◆ How to complete this task ◆
Could you write out the records below exactly as they appear, leaving out any pictures?
_____
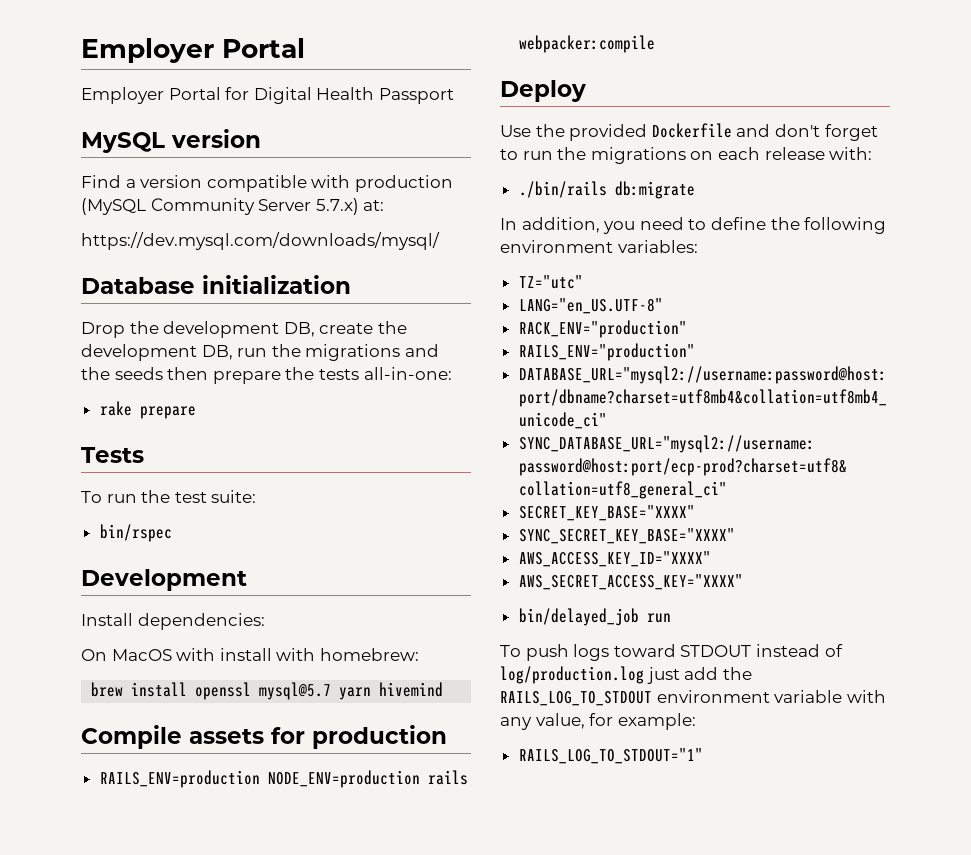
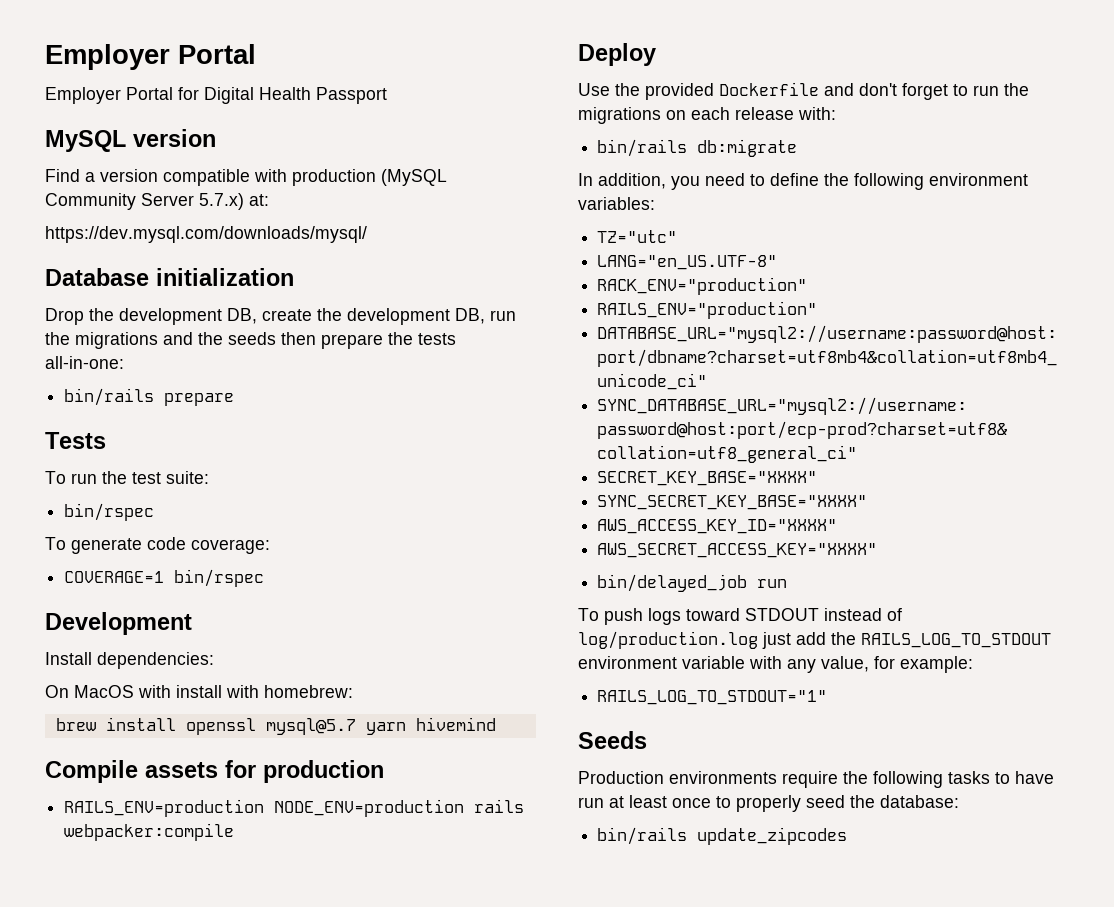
- rake prepare
+ bin/rails prepare
+ To generate code coverage:
+ COVERAGE=1 bin/rspec
- ./bin/rails db:migrate
+ bin/rails db:migrate
+ Seeds
+ Production environments require the following tasks to have run at least once to properly seed the database:
+ bin/rails update_zipcodes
_____
◆ The completed task ◆
- rake prepare
+ bin/rails prepare
+ To generate code coverage:
+ COVERAGE=1 bin/rspec
- ./bin/rails db:migrate
+ bin/rails db:migrate
+ Seeds
+ Production environments require the following tasks to have run at least once to properly seed the database:
+ bin/rails update_zipcodes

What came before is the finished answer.